No relatório sobre a Economia Portuguesa e agora no estudo "Education at a Glance", a OCDE sublinha a importância da certificação escolar que as Novas Oportunidades ofereceram a milhares de jovens que não tinham conseguido inicialmente ou estariam em risco de não terminar o seu percurso educativo com sucesso. Foi assim que em 2010 a taxa de conclusão do ensino secundário ultrapassou os 100%, o que representa um aumento de 41 pontos percentuais por comparação com 2008 e, se considerarmos apenas os jovens estudantes, a taxa de conclusão do ensino secundário para os que se encontravam no ensino regular foi em 2010 de 66,8% e de 63,2% em 2011 (note-se que a média da OCDE é de cerca de 75%).

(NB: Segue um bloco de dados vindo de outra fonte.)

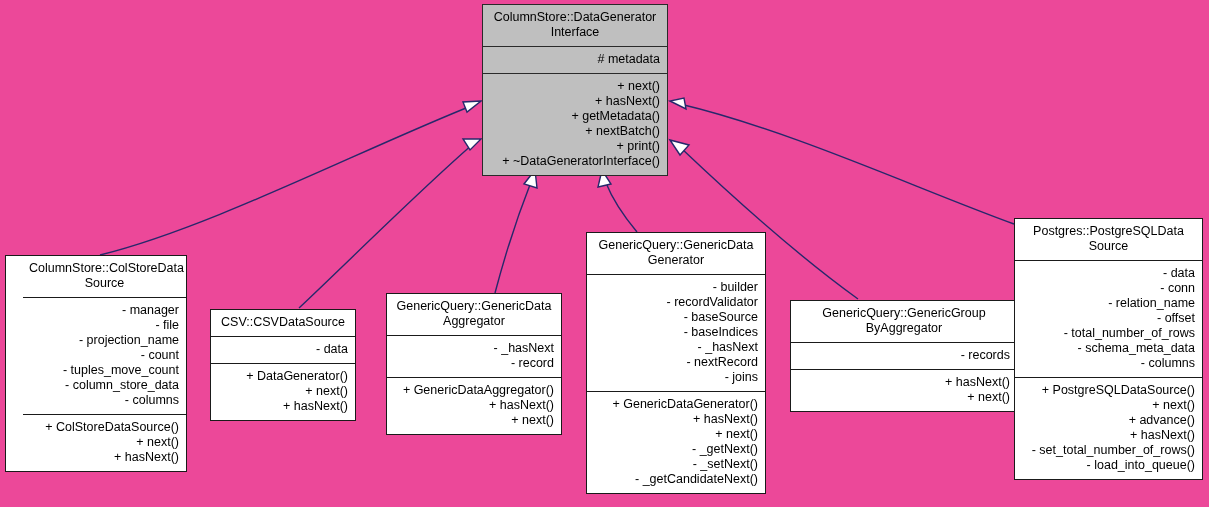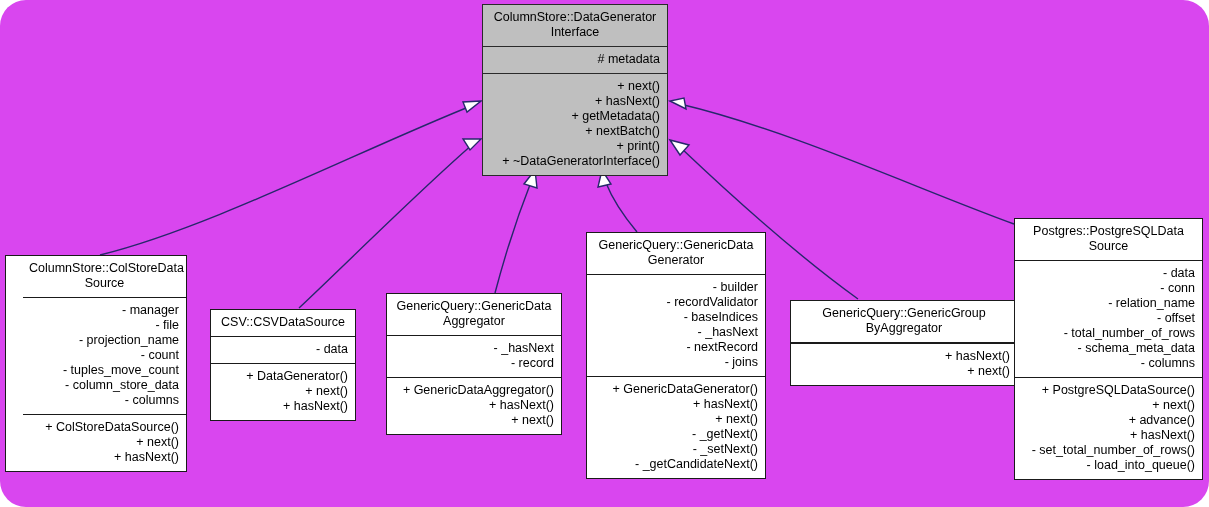"ColumnStore::DataGenerator" #diagram { background: #d946ef -> #ec4899; border-radius: 26px -> none }
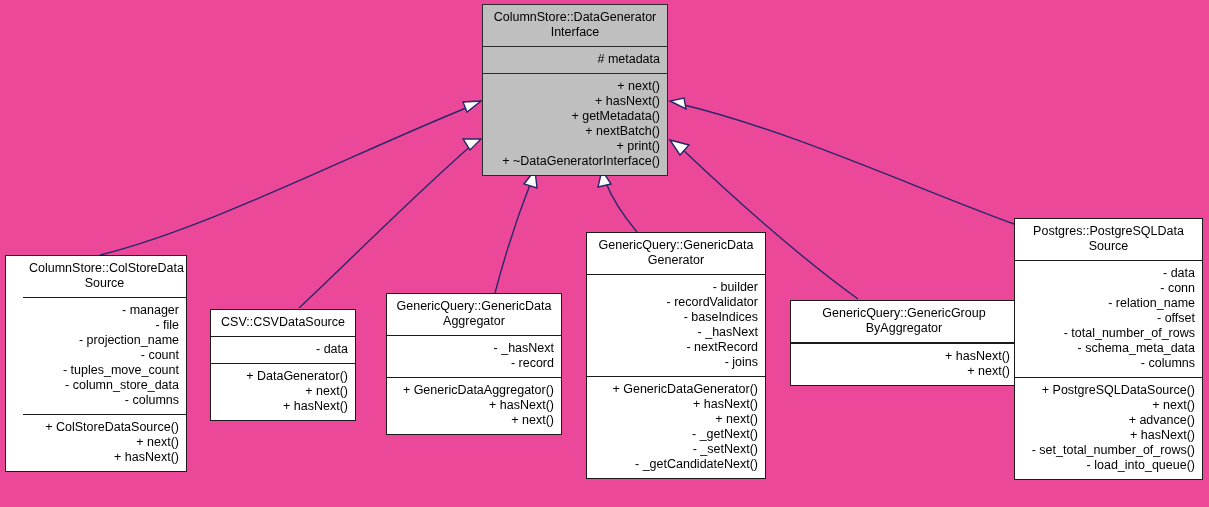"- baseSource" div.uml-row { html: none -> <div>- baseSource</div> }
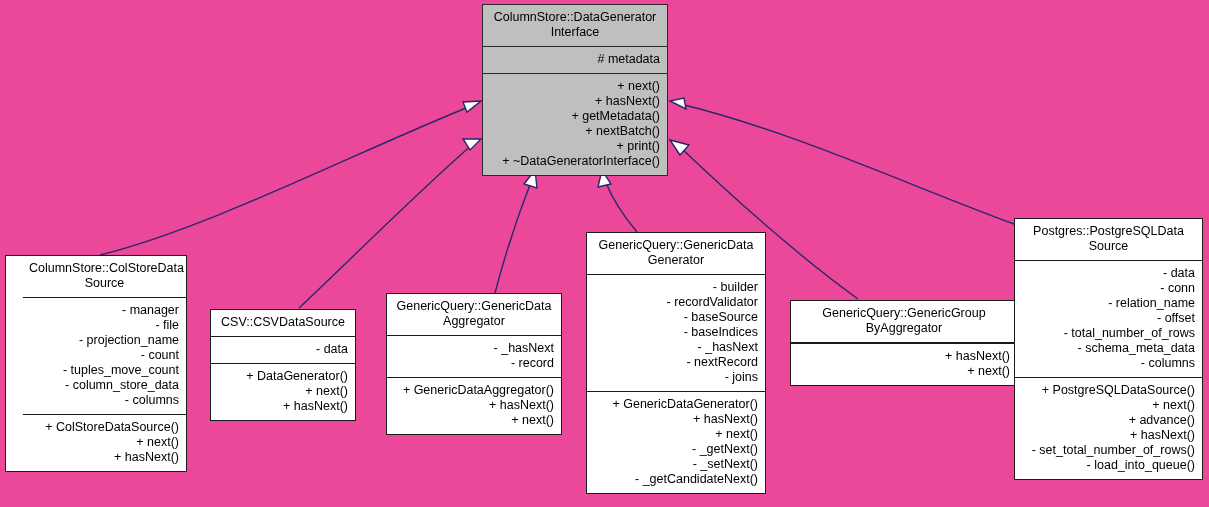"- records" div.uml-section { html: none -> <div> <div>- records</div> </div> }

Estes números são expressivos mas também inquietantes, porque nos obrigam a pensar no elevado número de jovens aos quais ainda não conseguimos proporcionar uma educação de qualidade em percurso regular e na idade certa. Mas são também encorajadores e reflectem a enorme preocupação social em resolver, mesmo que tardiamente, os problemas com os quais eles se debatem. Mas são, sobretudo, uma enorme responsabilidade por sabermos que só estaremos verdadeiramente a colmatar esta deficiência do nosso sistema, se estes jovens recuperarem o que não aprenderam na primeira oportunidade ficando em linha com os seus pares. Isto pressupõe a medição de aprendizagens e muita ambição ao nível da definição das metas destes programas. Mas só desta forma a segunda oportunidade terá valor e será mais do que uma redução do direito à educação ao direito à certificação.